◆ Brief: Give every entry again, unchanged, and leave its images out.

◆ Collection entries:
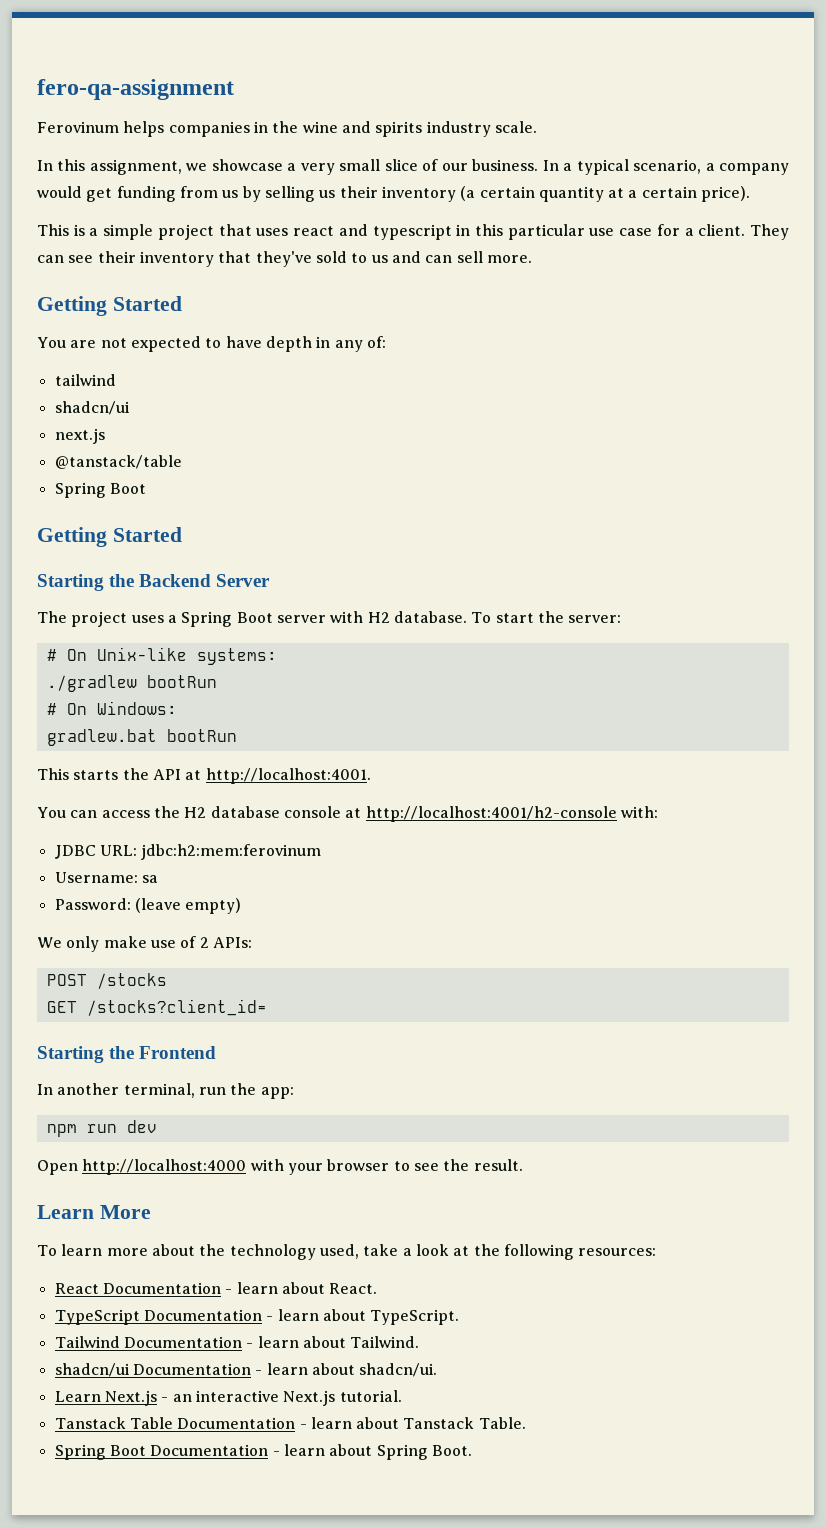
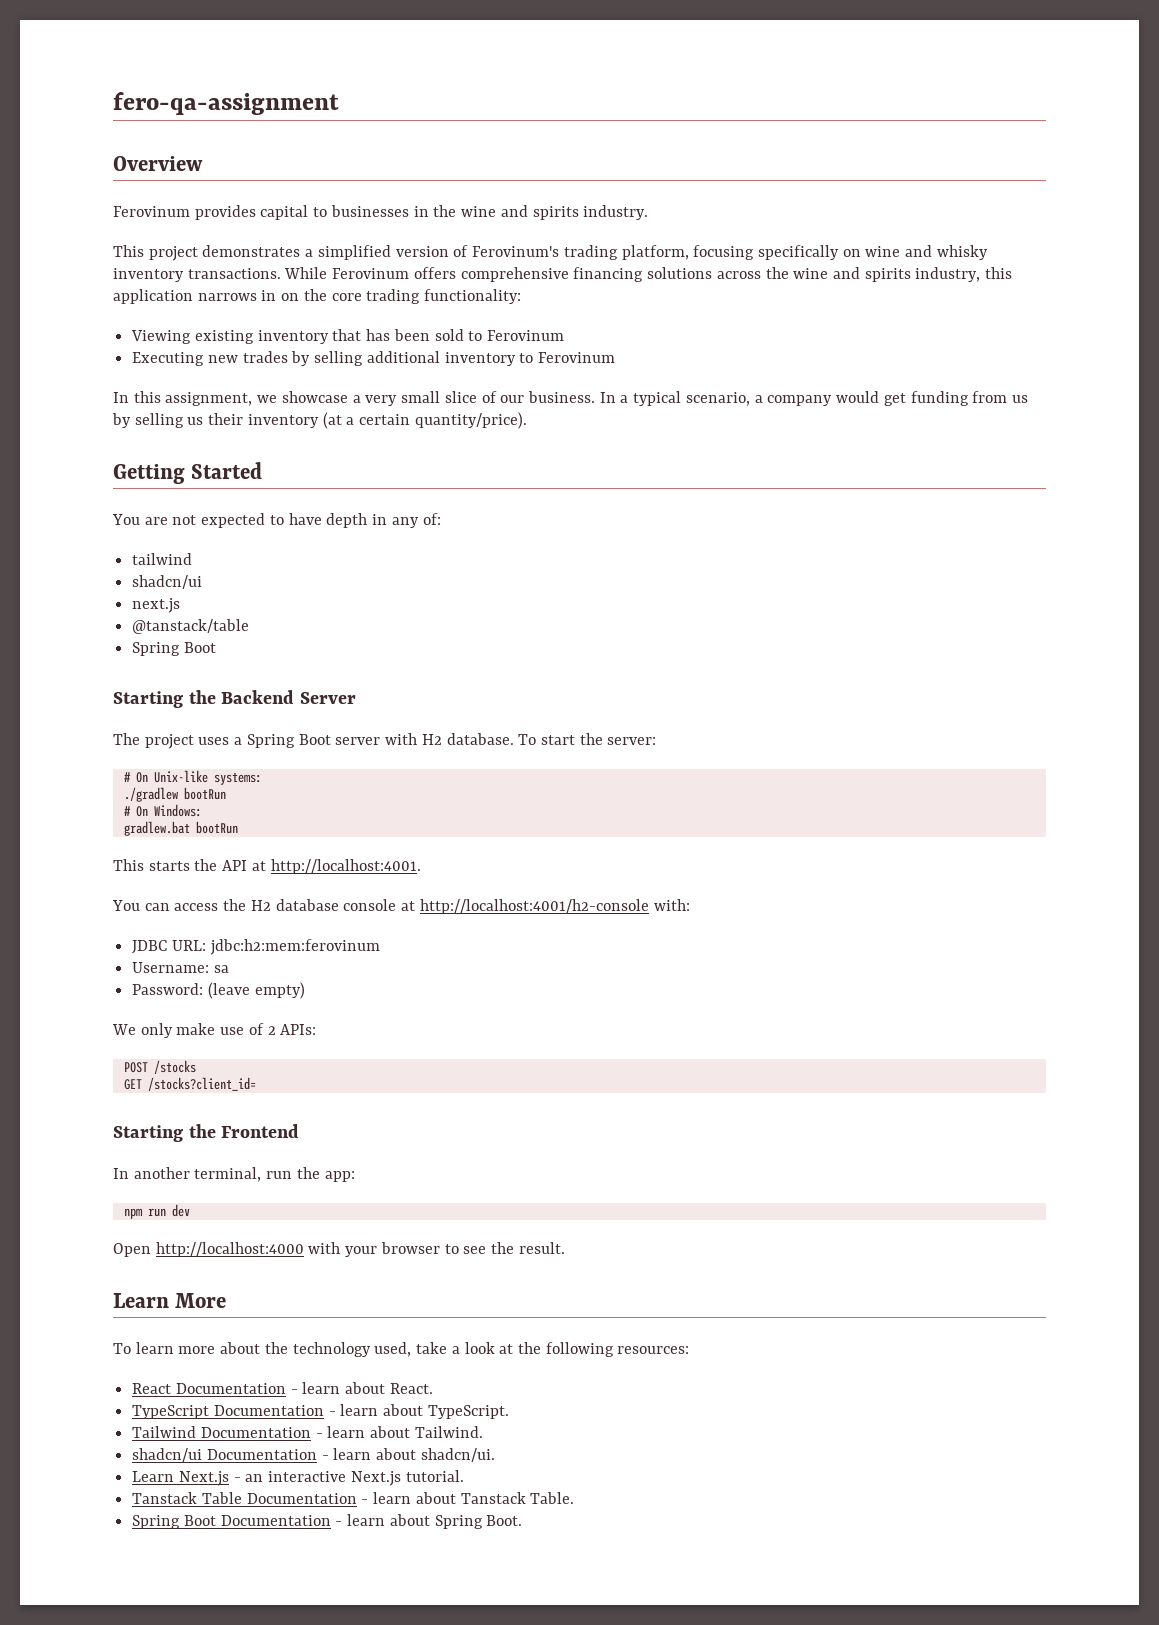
- Ferovinum helps companies in the wine and spirits industry scale.
+ Overview
+ Ferovinum provides capital to businesses in the wine and spirits industry.
+ This project demonstrates a simplified version of Ferovinum's trading platform, focusing specifically on wine and whisky inventory transactions. While Ferovinum offers comprehensive financing solutions across the wine and spirits industry, this application narrows in on the core trading functionality:
+ Viewing existing inventory that has been sold to Ferovinum
+ Executing new trades by selling additional inventory to Ferovinum
- In a typical scenario, a company would get funding from us by selling us their inventory (a certain quantity at a certain price).
- This is a simple project that uses react and typescript in this particular use case for a client. They can see their inventory that they've sold to us and can sell more.
+ In a typical scenario, a company would get funding from us by selling us their inventory (at a certain quantity/price).
  @tanstack/table
  Spring Boot
- Getting Started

◆ Response to this task:
- Ferovinum helps companies in the wine and spirits industry scale.
+ Overview
+ Ferovinum provides capital to businesses in the wine and spirits industry.
+ This project demonstrates a simplified version of Ferovinum's trading platform, focusing specifically on wine and whisky inventory transactions. While Ferovinum offers comprehensive financing solutions across the wine and spirits industry, this application narrows in on the core trading functionality:
+ Viewing existing inventory that has been sold to Ferovinum
+ Executing new trades by selling additional inventory to Ferovinum
- In a typical scenario, a company would get funding from us by selling us their inventory (a certain quantity at a certain price).
- This is a simple project that uses react and typescript in this particular use case for a client. They can see their inventory that they've sold to us and can sell more.
+ In a typical scenario, a company would get funding from us by selling us their inventory (at a certain quantity/price).
  @tanstack/table
  Spring Boot
- Getting Started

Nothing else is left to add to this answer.